Alınlıklı kaya mezarlarının anayurdu Frigya’dır. Kayayı mezar olarak oyma ilkin İ.Ö. 9. yüzyılda kendi yöresel ev mimarisine uygun biçimde düz damlı olarak, Doğu Anadolu’nun uygar dağ halklarından Urartu Ülkesi’nde çıkar karşımıza; onun etkisiyle Frigya’ya geçer ve yapımı, kendi ev mimarisine uyarlanmış alınlığıyla, İÖ. 8. yüzyıldan başlayarak Roma Dönemi içlerine dek sürer. Sayısız örnekler, “Frigya Vadisi” de denen kayalık Afyon-Kütahya-Eskişehir üçgeni içindedir. Hoyran’la Pisidya’nın bu bölgesine etkinin oralardan geldiği kesindir. Ancak cephe deseninde örneksiz oluşu, bunu Frig öncülerinden farklılaştırır, özgün yapar. Antiokheia’nın kuruluşundan önceki bir zamanda yapılmış olabileceği düşünülür.

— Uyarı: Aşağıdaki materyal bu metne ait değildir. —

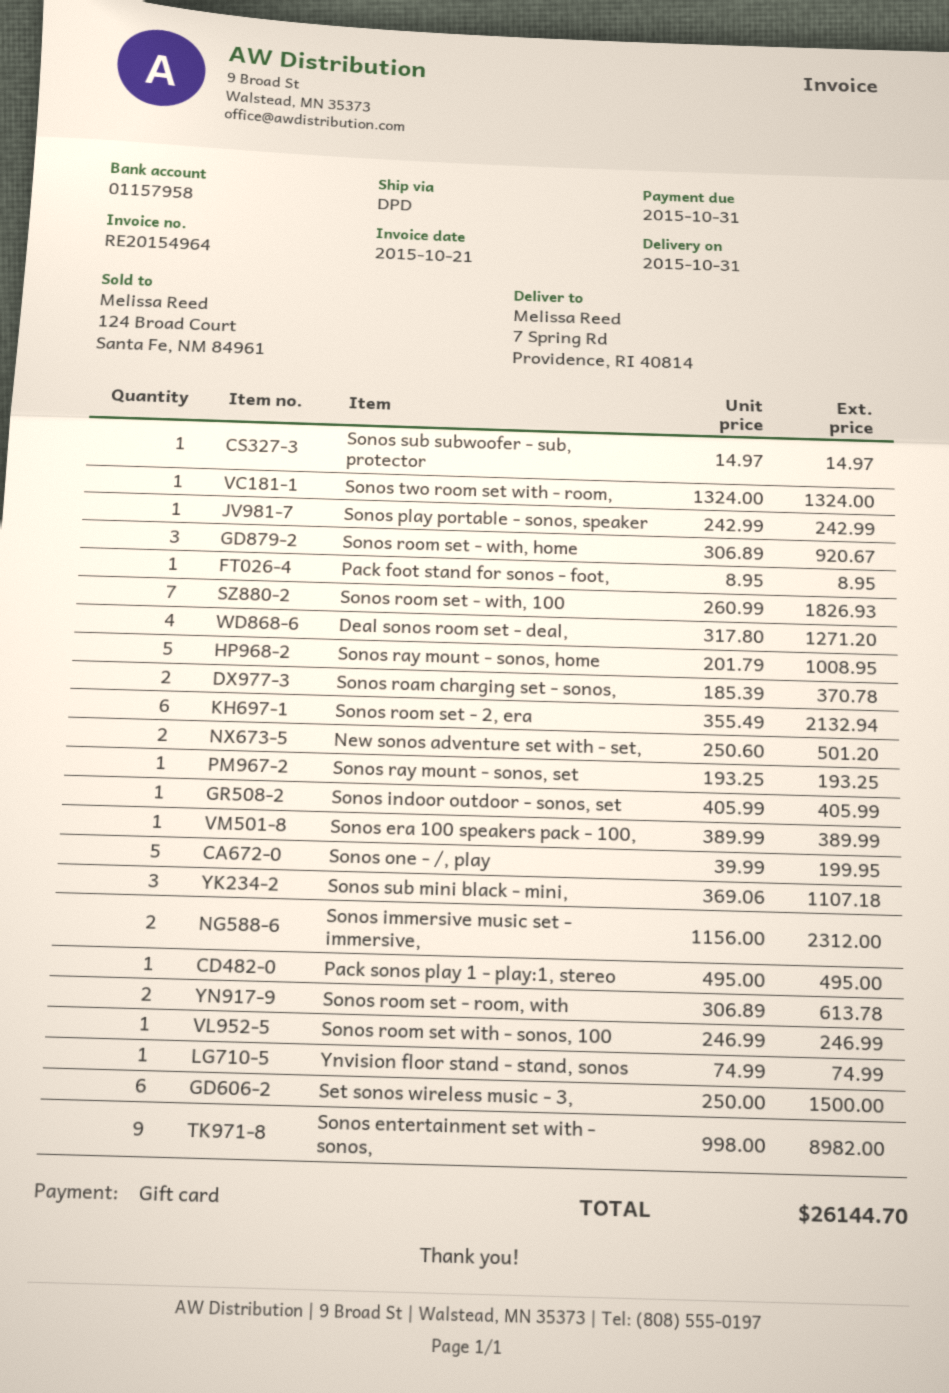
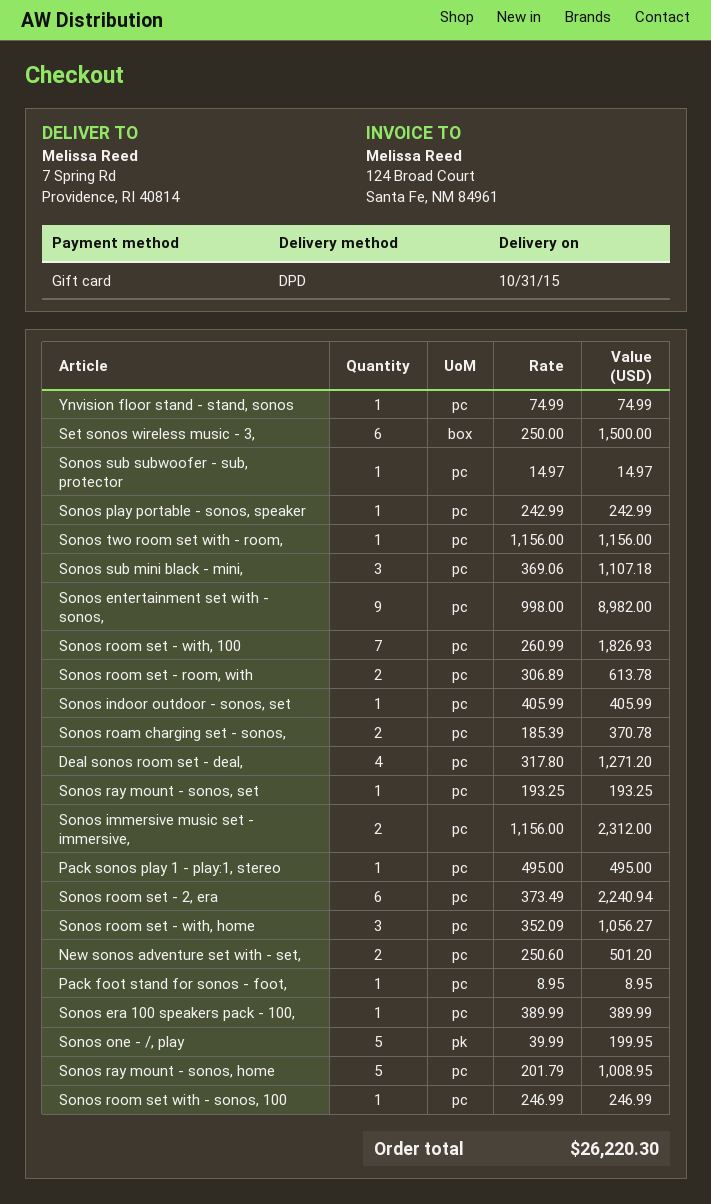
Sonos two room set with - room,: 1 x 1324.00 = 1324.00 -> 1 x 1156.00 = 1156.00
Sonos room set - with, home: 3 x 306.89 = 920.67 -> 3 x 352.09 = 1056.27
Sonos room set - 2, era: 6 x 355.49 = 2132.94 -> 6 x 373.49 = 2240.94
total: 26144.70 -> 26220.30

Kaya mezarının Bizans Döneminde işlev değiştirerek bir kaya kilisesine dönüştürülmesi de Frigya’da gelenektendir. Buna yönelik olarak anıtın “mezar” yapısı, içte ve dışta değişikliklere uğramış; özellikle doğu duvarı bu dinsel amaçla apsis olarak sonradan oyulmuştur; ve oda duvarlarına, onca bozulmaya karşın hala etkileyebilen İncil’den alınma öyküler resmedilmiştir. Apsisteki nitelikli resim; haleli, sakalsız ve beyaz giysisiyle ve az büyüklüğüyle farklı olan önemli bir kişide odaklanır. Bizans kiliseleri apsisindeki betimlemelerin genellikle İsa ve Meryem Ana’ya ayrıldığı bilinir; ve bu olgu, önemi, çevresindeki mavi, yeşil ve kırmızı giysili azizlerin ortasındaki konumuylada vurgulanan bu özel kişininİsa olabileceğini düşündürür. Zor seçilebilir olmasına karşın, tavanda da başı haleli, elinde kalkan ve mızrak taşıyan, beyaz ata binmiş bir aziz betimlenmiştir. Başının her iki yanında ki harflerde, Kapadokya’da özellikle saygı gören İkonion ( Konya ) piskoposu Aziz Kornoutos’un adı okunur. Ancak buradaki “asker” kişiliği onun bilinen resimlerine yabancıdır; genelde beyaz sakallı, halesi ve piskoposluk belirteçleriyle birlikte tanınır. Yörede benzersiz olan ve Anadolu’daki benzerleri arasında da önemli bir yeri olan bu kaya mezarları ve kaya kilisenin, duvar resimleriyle birlikte restore edilerek kültüre ve turizme kazandırılması beklenir. Çünkü gün batımında onun, önünde uzanan Hoyran Gölü ile birlikte çizdiği resim büyüler.